----- Information shown

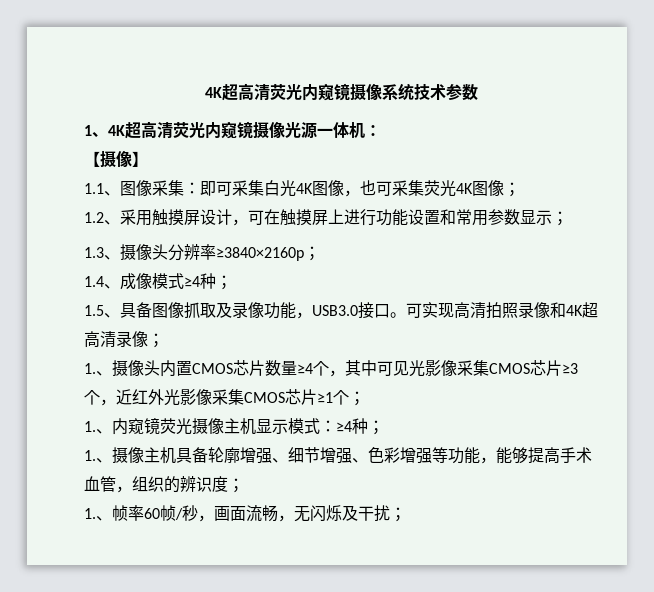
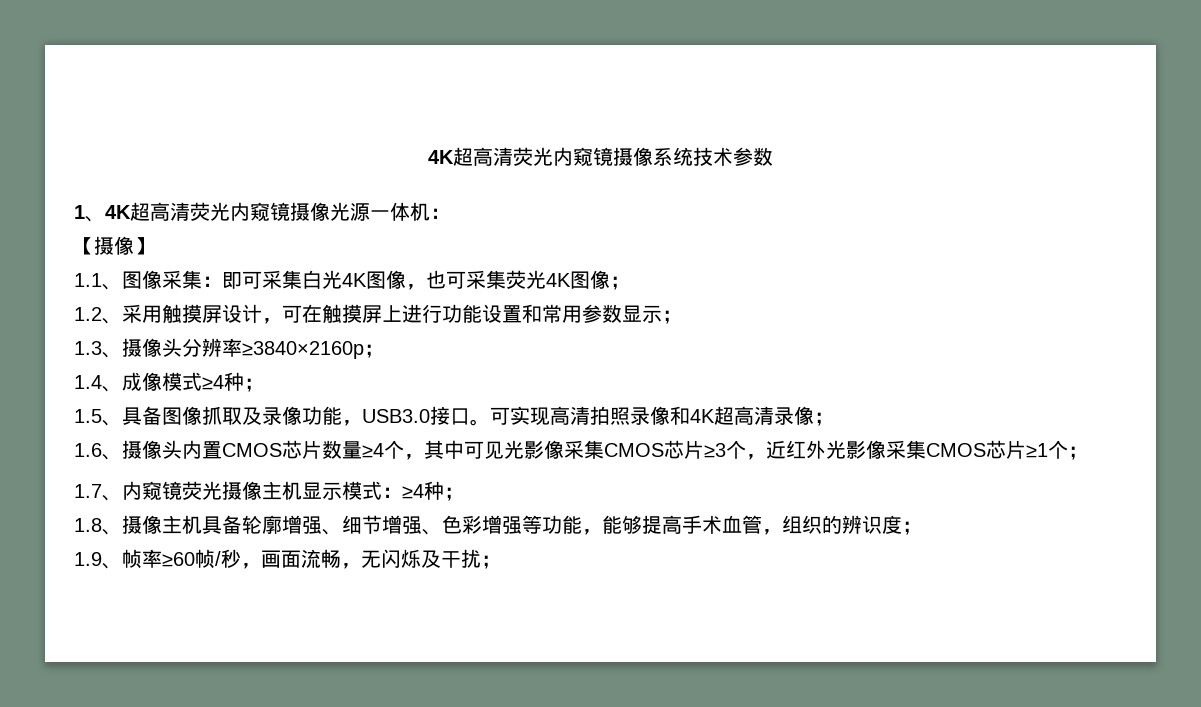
- 1.、摄像头内置CMOS芯片数量≥4个，其中可见光影像采集CMOS芯片≥3个，近红外光影像采集CMOS芯片≥1个；
+ 1.6、摄像头内置CMOS芯片数量≥4个，其中可见光影像采集CMOS芯片≥3个，近红外光影像采集CMOS芯片≥1个；
- 1.、内窥镜荧光摄像主机显示模式：≥4种；
+ 1.7、内窥镜荧光摄像主机显示模式：≥4种；
- 1.、摄像主机具备轮廓增强、细节增强、色彩增强等功能，能够提高手术血管，组织的辨识度；
+ 1.8、摄像主机具备轮廓增强、细节增强、色彩增强等功能，能够提高手术血管，组织的辨识度；
- 1.、帧率60帧/秒，画面流畅，无闪烁及干扰；
+ 1.9、帧率≥60帧/秒，画面流畅，无闪烁及干扰；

----------

• Exercise goal:
Print the entries above word for word, without pictures.

• Written response:
- 1.、摄像头内置CMOS芯片数量≥4个，其中可见光影像采集CMOS芯片≥3个，近红外光影像采集CMOS芯片≥1个；
+ 1.6、摄像头内置CMOS芯片数量≥4个，其中可见光影像采集CMOS芯片≥3个，近红外光影像采集CMOS芯片≥1个；
- 1.、内窥镜荧光摄像主机显示模式：≥4种；
+ 1.7、内窥镜荧光摄像主机显示模式：≥4种；
- 1.、摄像主机具备轮廓增强、细节增强、色彩增强等功能，能够提高手术血管，组织的辨识度；
+ 1.8、摄像主机具备轮廓增强、细节增强、色彩增强等功能，能够提高手术血管，组织的辨识度；
- 1.、帧率60帧/秒，画面流畅，无闪烁及干扰；
+ 1.9、帧率≥60帧/秒，画面流畅，无闪烁及干扰；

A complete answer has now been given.